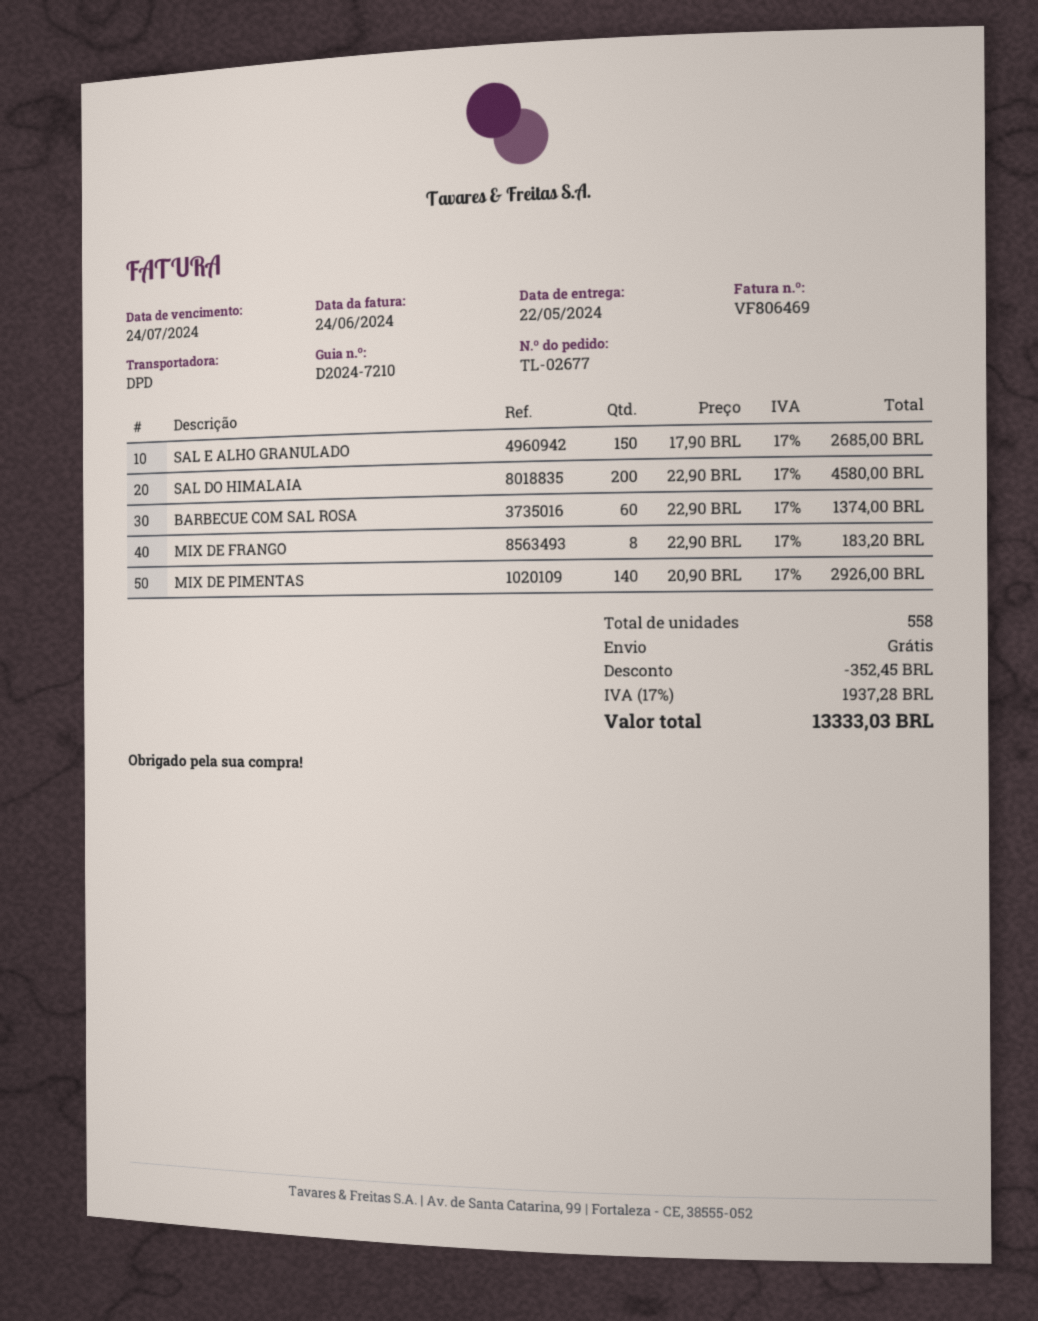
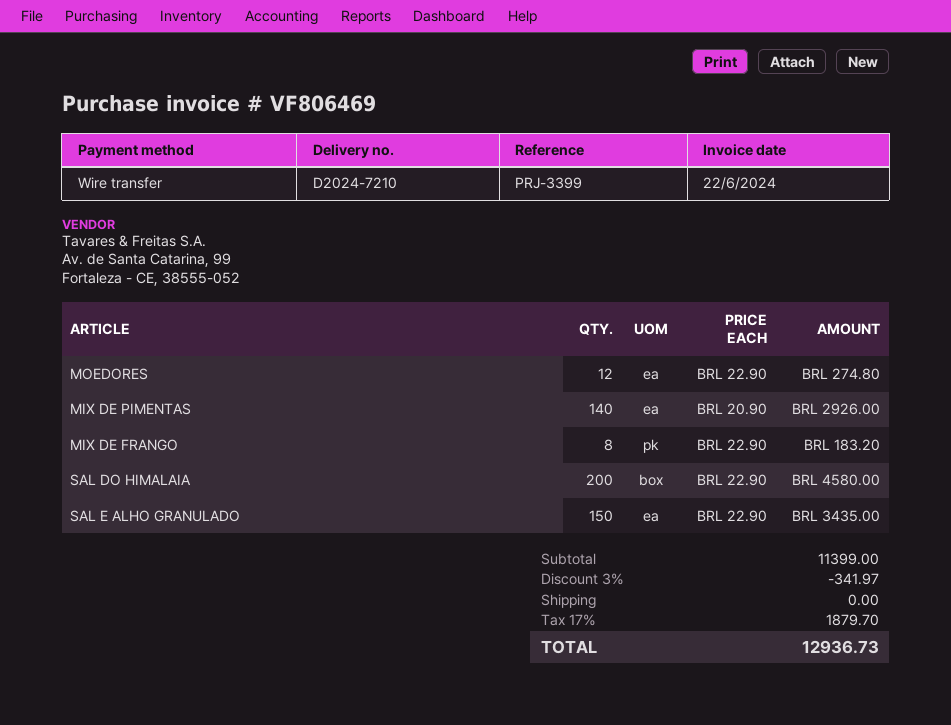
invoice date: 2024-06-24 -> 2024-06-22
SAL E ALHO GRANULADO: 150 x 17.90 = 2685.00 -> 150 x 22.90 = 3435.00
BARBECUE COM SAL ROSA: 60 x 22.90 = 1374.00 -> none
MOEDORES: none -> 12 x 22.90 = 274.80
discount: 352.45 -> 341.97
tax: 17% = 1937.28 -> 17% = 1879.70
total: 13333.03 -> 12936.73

**WHAT YOU NEED TO DO**
Exclude the pictures and reproduce every entry exactly.

**EXERCISE RESPONSE**
invoice date: 2024-06-24 -> 2024-06-22
SAL E ALHO GRANULADO: 150 x 17.90 = 2685.00 -> 150 x 22.90 = 3435.00
BARBECUE COM SAL ROSA: 60 x 22.90 = 1374.00 -> none
MOEDORES: none -> 12 x 22.90 = 274.80
discount: 352.45 -> 341.97
tax: 17% = 1937.28 -> 17% = 1879.70
total: 13333.03 -> 12936.73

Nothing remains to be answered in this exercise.